I did read a couple of books that I found helpful. I am not sure if I am allowed to post specific titles here. "Male on Male Rape" was good, particularly the chapter on "False Intentions." I also got a lot out of "The Emotional Rape Syndrome" and "The Emotionally Abusive Relationship." I also recently read "Love Does No Harm," which is about sexual ethics. (I highly recommend that last one!)

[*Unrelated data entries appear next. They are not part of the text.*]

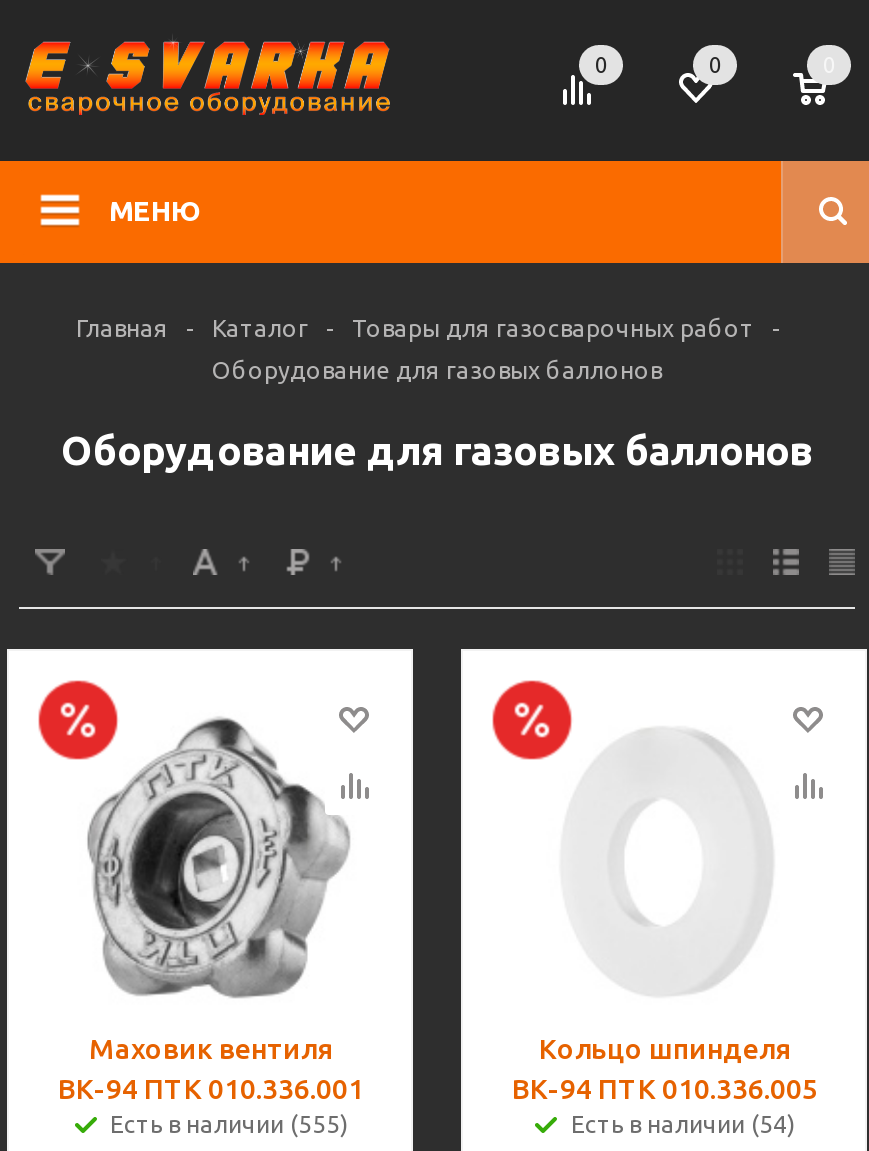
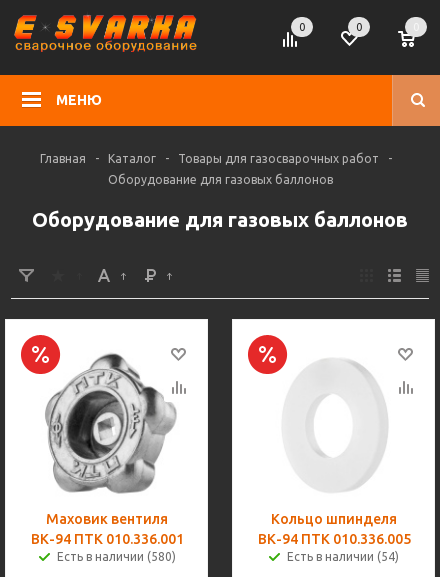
- Есть в наличии (555)
+ Есть в наличии (580)
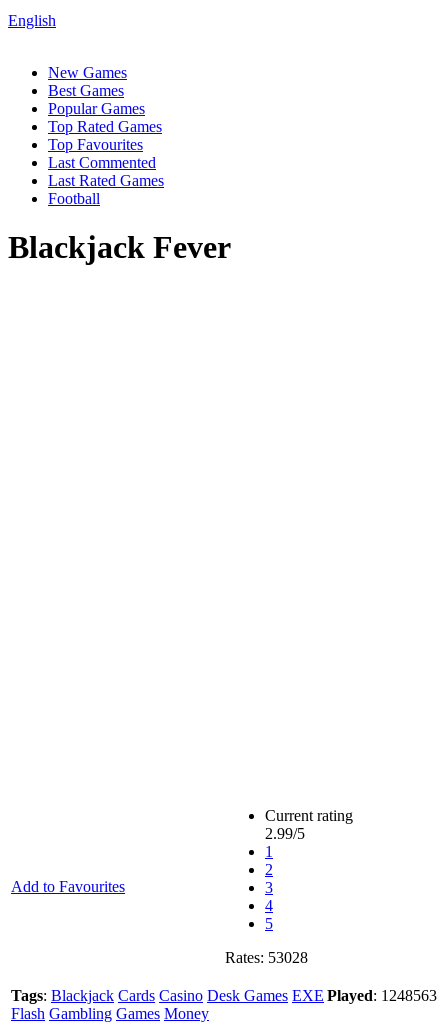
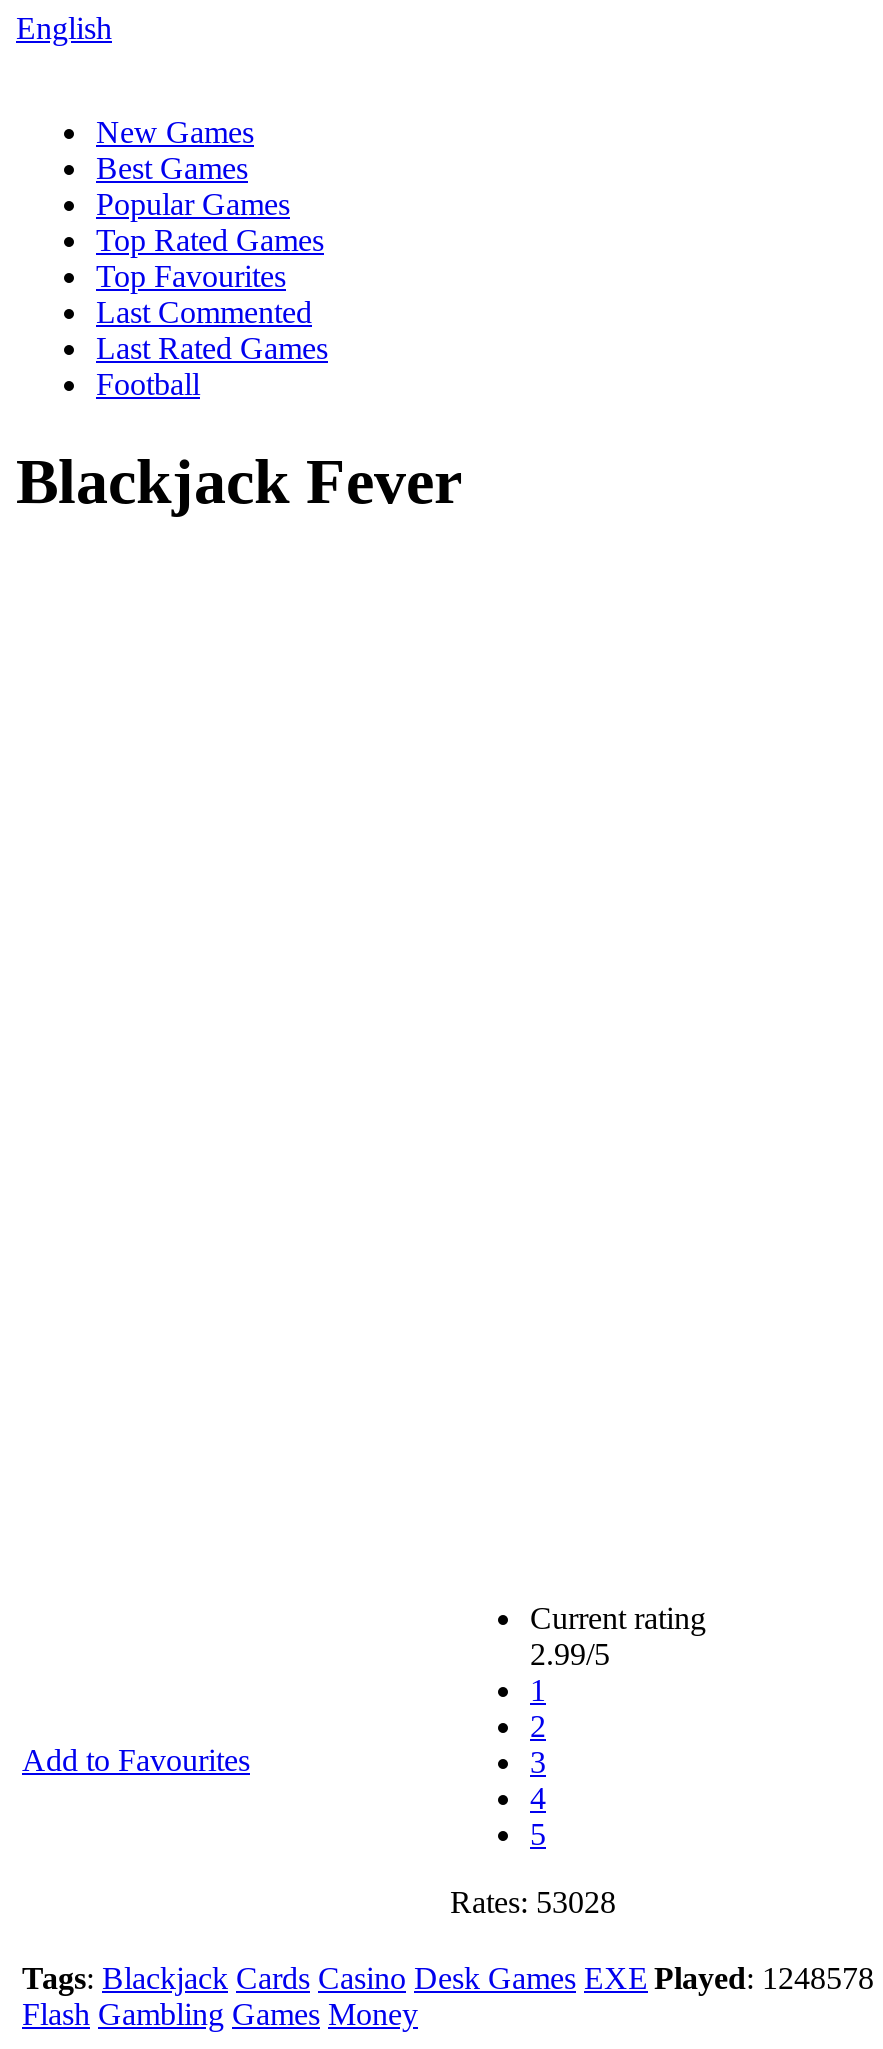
- Tags: Blackjack Cards Casino Desk Games EXE Played: 1248563
+ Tags: Blackjack Cards Casino Desk Games EXE Played: 1248578
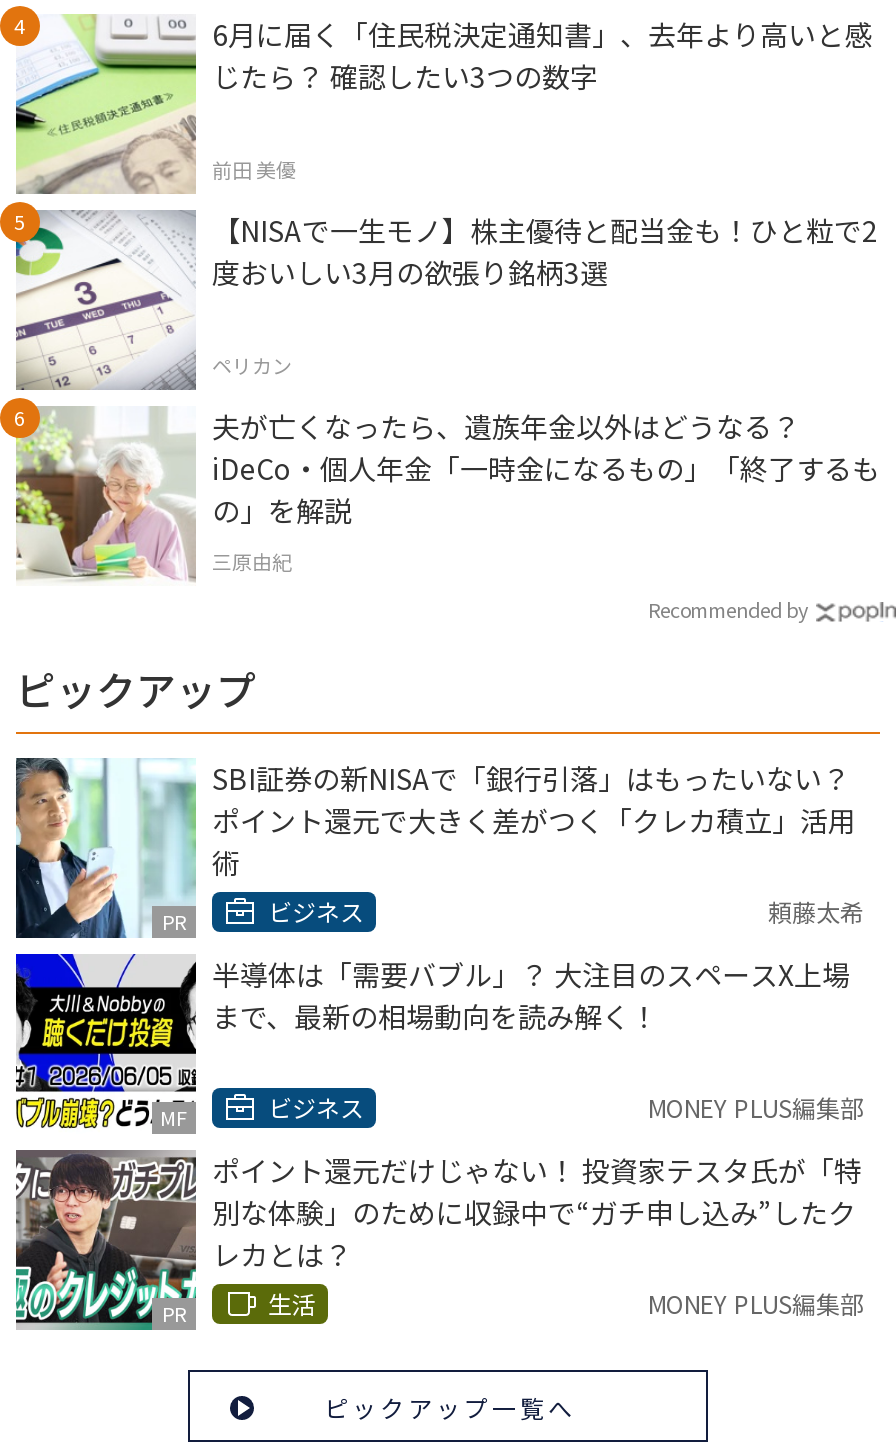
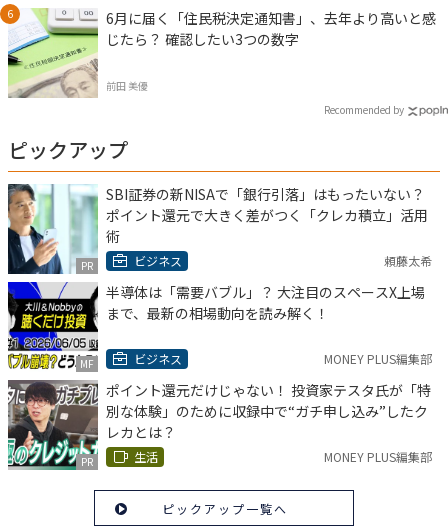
- [image]
- 【NISAで一生モノ】株主優待と配当金も！ひと粒で2
- 度おいしい3月の欲張り銘柄3選
- ペリカン
- 夫が亡くなったら、遺族年金以外はどうなる？
- iDeCo・個人年金「一時金になるもの」「終了するも
- の」を解説
- 三原由紀

- [image]
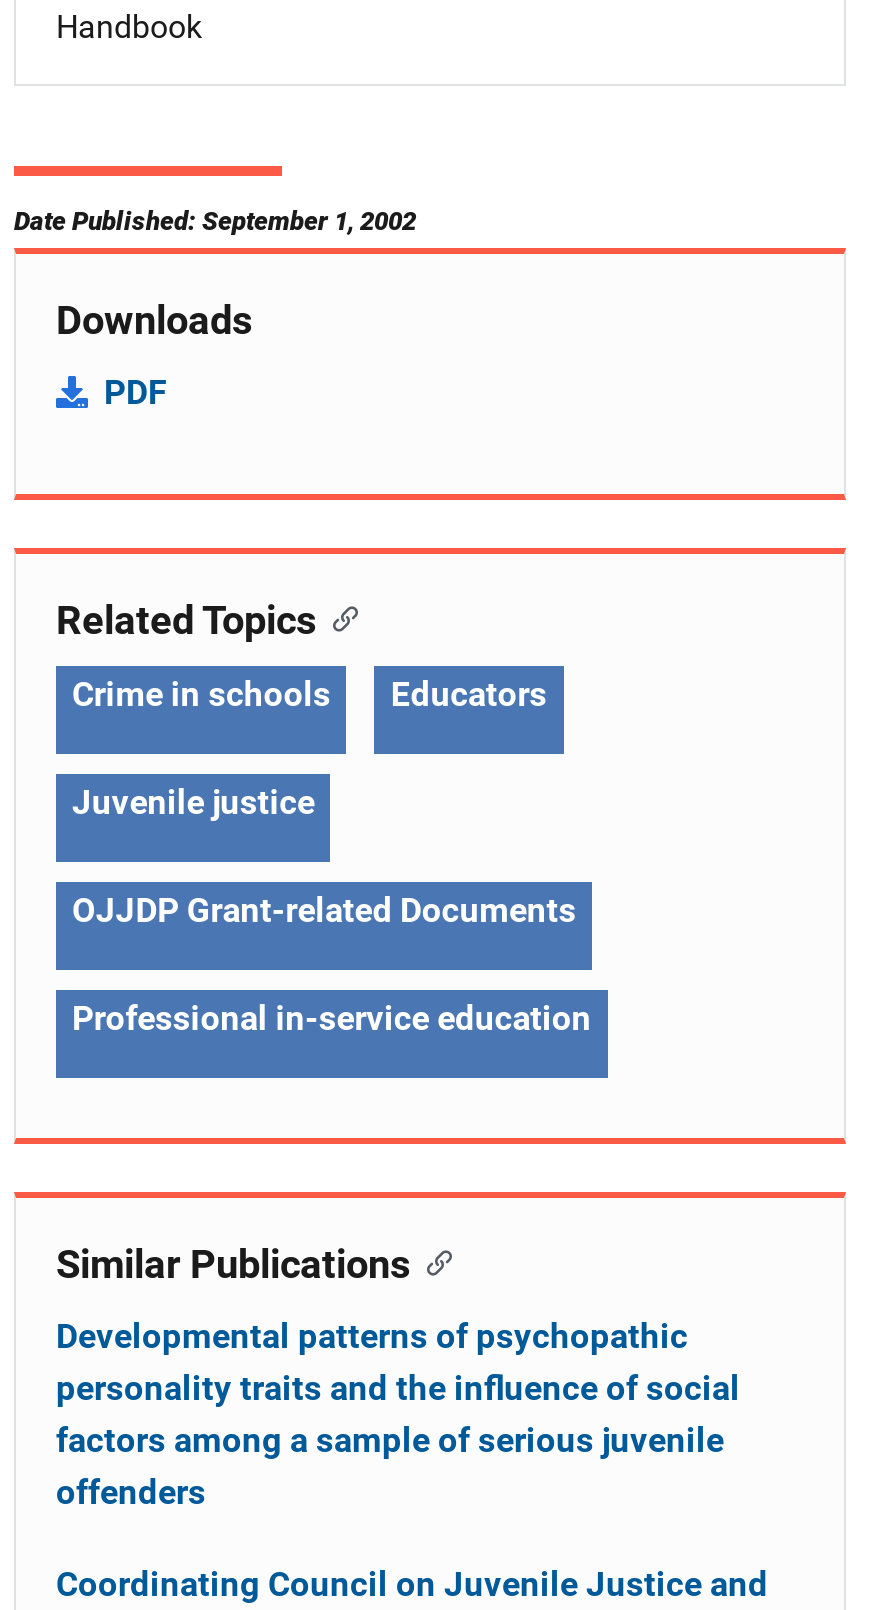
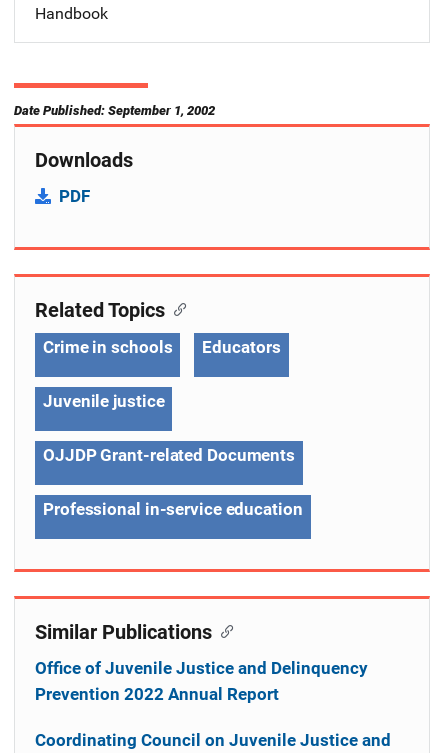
- Developmental patterns of psychopathic
- personality traits and the influence of social
- factors among a sample of serious juvenile
- offenders
+ Office of Juvenile Justice and Delinquency
+ Prevention 2022 Annual Report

It's hard for me to choose between the two descriptions of my ex which you offer - rapist at heart, or really sick man. I know that he has some significant issues with sexual compulsion and acting out, and that's probably from what this stems - but still, it wounded me incredibly. The emotional scars took a long time to heal. And I think they may not be done yet. Maybe one day he'll get the help he needs; I tried to point him in that direction, to twelve steps meetings and such (this was someone I loved, after all) but I have found it much better not to have any contact with him at all. (Although I have run into his parents in church a couple of times.) The point is that he needs to solve his own issues, not me solve them for him. I still grapple with whether I should press charges, or at least file a police report. My focus is on me and my recovery, healing, and growth.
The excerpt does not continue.